6 minute read

png

The goal for today is to make a chart. Since I’m romanian and there recently was an election (first presidential tour) in a future post I’d like to make a visual representation of various statistics of how that went.

Some of these charts should present the different values for different counties on a single map, but in order to do that I need to gain one skill that I’m missing: drawing data on a map

Such a map goes by the name of a choropleth map.

By the end of this exercise I need to be able to plot a map of Romania, on a county level basis and color each conty in a different color according to a certain value that I’m computing.

GeoPandas

After some googling around I’ve found various possible tools that people have been using in order to draw charts.

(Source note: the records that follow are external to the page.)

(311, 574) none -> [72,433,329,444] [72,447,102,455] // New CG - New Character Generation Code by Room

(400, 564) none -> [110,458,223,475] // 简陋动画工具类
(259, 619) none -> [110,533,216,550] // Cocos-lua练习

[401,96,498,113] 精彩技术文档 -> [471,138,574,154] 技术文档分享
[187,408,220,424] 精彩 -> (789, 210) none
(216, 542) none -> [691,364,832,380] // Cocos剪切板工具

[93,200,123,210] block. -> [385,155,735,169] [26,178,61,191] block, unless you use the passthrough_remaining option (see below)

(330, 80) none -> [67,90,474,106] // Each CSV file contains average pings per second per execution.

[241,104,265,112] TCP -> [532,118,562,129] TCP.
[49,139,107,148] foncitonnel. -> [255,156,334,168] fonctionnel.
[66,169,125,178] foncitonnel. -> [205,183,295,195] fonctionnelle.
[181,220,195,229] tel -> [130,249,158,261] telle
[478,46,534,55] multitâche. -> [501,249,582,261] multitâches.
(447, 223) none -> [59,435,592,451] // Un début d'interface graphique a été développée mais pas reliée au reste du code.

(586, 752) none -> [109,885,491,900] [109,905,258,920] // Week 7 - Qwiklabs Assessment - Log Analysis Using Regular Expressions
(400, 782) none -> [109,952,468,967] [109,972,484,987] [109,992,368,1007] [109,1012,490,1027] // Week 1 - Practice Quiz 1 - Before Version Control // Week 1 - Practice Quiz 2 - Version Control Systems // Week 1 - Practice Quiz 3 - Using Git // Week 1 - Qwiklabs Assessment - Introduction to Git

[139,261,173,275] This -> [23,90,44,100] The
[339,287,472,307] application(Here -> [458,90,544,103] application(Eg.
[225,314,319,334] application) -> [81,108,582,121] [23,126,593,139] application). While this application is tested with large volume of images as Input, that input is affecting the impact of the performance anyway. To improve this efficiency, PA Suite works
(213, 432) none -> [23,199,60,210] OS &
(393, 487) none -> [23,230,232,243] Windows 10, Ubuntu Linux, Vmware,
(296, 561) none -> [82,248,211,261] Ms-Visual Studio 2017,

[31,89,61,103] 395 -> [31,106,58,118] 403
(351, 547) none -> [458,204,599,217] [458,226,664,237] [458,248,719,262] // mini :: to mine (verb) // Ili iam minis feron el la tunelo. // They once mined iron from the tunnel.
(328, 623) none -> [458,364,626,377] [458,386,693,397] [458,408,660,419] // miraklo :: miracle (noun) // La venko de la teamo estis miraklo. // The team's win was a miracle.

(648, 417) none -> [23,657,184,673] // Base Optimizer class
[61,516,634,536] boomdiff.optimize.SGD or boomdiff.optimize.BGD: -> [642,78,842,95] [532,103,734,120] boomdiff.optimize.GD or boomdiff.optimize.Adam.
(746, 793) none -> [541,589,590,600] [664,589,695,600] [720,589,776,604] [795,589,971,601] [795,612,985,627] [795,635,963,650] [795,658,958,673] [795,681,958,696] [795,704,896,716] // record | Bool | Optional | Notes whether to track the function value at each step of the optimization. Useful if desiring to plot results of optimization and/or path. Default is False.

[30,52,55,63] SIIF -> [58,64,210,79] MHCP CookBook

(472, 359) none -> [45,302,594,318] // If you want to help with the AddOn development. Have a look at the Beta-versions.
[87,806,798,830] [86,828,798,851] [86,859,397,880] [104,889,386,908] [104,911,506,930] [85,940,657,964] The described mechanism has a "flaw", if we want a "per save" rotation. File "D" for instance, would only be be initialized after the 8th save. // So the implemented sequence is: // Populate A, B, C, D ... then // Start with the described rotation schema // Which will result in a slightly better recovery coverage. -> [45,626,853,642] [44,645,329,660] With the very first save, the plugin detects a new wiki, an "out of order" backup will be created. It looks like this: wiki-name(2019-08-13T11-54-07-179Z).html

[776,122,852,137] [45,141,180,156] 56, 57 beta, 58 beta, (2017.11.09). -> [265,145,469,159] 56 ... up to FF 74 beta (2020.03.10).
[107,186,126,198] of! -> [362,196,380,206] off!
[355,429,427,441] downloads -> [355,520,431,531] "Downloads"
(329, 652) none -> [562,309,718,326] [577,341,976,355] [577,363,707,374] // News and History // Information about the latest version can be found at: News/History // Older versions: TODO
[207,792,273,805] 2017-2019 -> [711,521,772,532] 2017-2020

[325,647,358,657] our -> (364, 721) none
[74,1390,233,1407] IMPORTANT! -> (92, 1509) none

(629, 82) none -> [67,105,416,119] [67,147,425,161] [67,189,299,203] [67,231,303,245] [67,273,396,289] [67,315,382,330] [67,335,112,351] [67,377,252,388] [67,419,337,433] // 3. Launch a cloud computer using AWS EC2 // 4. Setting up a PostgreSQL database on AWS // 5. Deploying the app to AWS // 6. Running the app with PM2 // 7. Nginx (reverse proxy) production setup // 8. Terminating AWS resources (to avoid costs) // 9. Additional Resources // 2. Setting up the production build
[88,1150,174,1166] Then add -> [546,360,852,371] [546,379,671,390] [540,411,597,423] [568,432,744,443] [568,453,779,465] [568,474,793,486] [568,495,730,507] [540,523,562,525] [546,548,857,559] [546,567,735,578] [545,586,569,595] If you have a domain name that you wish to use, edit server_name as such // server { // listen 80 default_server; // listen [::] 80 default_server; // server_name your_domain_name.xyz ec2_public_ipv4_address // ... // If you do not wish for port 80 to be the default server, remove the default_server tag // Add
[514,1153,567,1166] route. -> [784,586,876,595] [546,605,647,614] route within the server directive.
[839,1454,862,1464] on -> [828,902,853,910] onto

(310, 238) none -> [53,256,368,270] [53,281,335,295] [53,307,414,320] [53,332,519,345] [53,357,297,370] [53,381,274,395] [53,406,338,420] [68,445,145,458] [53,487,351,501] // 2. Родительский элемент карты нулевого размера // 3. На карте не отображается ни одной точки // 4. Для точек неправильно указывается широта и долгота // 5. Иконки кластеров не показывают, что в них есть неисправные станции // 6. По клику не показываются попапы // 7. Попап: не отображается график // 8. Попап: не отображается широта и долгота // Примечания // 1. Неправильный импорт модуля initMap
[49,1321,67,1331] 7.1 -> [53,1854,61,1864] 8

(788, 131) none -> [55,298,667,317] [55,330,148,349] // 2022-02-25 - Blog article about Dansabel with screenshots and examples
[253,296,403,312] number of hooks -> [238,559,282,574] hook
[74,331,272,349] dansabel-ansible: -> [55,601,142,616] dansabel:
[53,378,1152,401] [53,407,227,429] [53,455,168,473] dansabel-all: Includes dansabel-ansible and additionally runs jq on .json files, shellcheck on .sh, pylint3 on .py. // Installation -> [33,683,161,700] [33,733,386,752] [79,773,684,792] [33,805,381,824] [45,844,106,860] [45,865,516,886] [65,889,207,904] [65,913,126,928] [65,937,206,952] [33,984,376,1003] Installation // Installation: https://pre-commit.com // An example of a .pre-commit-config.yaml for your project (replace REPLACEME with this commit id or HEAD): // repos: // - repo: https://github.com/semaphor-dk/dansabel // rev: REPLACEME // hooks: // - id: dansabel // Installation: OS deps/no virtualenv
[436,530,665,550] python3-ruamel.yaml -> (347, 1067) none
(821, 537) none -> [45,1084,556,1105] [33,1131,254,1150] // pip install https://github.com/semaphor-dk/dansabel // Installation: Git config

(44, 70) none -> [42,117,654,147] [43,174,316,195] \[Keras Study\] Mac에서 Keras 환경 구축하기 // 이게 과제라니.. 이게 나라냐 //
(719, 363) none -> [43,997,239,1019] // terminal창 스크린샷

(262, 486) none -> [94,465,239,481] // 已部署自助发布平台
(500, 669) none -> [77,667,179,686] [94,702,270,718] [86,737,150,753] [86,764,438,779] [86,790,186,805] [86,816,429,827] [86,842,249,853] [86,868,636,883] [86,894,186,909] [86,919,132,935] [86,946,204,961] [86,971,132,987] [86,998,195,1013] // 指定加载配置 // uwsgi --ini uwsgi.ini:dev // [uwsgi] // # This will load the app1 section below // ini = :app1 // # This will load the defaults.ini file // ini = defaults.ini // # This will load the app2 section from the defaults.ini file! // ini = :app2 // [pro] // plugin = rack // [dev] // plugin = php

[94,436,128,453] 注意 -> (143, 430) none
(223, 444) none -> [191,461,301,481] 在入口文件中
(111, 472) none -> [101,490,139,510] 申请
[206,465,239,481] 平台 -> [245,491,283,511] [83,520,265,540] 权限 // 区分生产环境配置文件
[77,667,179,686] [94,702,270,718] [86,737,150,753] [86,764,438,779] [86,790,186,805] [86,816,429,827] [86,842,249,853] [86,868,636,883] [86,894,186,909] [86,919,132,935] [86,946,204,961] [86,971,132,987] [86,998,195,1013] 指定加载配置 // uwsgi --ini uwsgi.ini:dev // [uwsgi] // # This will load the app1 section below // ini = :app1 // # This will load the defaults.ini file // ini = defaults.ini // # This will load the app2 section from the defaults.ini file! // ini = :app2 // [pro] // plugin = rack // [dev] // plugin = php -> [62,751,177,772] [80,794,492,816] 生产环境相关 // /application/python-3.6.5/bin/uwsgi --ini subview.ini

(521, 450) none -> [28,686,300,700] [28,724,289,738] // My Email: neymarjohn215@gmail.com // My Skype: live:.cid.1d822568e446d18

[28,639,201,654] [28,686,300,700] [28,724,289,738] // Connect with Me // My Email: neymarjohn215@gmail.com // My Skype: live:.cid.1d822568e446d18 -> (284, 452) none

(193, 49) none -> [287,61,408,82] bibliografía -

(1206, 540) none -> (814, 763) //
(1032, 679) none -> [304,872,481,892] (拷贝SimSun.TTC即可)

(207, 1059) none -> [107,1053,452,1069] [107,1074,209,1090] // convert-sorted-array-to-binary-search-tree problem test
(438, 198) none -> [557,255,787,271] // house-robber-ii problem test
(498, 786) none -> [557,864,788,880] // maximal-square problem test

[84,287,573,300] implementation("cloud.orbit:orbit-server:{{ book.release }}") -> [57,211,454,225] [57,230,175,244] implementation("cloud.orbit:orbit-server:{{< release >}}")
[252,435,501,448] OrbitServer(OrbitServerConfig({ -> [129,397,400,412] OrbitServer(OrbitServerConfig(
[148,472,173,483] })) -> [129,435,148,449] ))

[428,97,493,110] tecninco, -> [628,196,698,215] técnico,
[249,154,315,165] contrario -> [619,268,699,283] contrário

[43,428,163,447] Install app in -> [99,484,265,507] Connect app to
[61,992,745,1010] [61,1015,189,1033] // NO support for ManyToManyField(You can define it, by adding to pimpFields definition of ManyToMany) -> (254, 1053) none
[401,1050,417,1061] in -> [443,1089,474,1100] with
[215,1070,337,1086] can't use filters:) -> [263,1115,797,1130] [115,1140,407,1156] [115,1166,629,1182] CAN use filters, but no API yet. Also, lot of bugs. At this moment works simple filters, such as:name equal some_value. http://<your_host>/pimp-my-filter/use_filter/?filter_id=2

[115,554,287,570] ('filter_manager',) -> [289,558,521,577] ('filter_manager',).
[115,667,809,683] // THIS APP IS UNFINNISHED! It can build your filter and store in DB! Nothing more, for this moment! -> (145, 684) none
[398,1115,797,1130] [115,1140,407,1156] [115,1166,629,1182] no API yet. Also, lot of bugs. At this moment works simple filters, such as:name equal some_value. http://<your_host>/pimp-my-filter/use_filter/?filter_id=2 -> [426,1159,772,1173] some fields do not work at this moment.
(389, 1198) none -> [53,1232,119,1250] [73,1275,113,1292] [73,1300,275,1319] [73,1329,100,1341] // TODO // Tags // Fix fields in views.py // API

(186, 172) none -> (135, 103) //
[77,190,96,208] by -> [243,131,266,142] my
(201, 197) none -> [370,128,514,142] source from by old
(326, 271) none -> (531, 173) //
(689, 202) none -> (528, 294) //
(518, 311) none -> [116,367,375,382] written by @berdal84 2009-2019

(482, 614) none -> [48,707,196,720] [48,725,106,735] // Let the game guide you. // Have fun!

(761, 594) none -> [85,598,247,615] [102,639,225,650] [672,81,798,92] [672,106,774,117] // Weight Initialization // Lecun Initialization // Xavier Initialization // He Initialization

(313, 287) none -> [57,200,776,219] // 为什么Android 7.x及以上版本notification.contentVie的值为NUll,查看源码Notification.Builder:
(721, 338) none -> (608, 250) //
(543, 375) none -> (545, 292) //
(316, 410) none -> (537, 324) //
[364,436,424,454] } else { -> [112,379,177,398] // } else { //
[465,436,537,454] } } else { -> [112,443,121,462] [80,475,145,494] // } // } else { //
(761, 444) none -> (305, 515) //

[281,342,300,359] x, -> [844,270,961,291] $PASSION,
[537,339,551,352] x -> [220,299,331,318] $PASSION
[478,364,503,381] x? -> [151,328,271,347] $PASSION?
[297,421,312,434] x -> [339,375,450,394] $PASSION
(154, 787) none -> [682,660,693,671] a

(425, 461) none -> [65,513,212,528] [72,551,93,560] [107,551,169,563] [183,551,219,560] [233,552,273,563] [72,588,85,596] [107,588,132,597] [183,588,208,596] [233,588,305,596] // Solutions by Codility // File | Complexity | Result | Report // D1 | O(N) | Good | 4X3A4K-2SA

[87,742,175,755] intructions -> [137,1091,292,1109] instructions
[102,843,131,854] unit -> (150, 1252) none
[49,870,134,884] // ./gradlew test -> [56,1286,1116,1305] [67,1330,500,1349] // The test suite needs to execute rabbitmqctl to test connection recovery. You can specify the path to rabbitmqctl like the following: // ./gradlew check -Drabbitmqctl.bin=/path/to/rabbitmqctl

One of the more promising (simple) ones seemed to be GeoPandas

Installing it only meant on doing:

pip install geopandas
pip install descartes
import numpy as np
import pandas as pd
import geopandas as gpd
from matplotlib import pyplot as plt

Getting a map

GeoPandas doesn’t come (or I couldn’t find them) with bundled maps. And to be honest, even if it had, I doubt that Romania would be included out of the box.

To actually show a map, you need to download a ploygon representation of it. These polygon files can be found online. For example I’ve found the map I was looking for here.

If turns out though that there are many format of maps. Most tutorials online (this one for example) suggest using shp (shape) files.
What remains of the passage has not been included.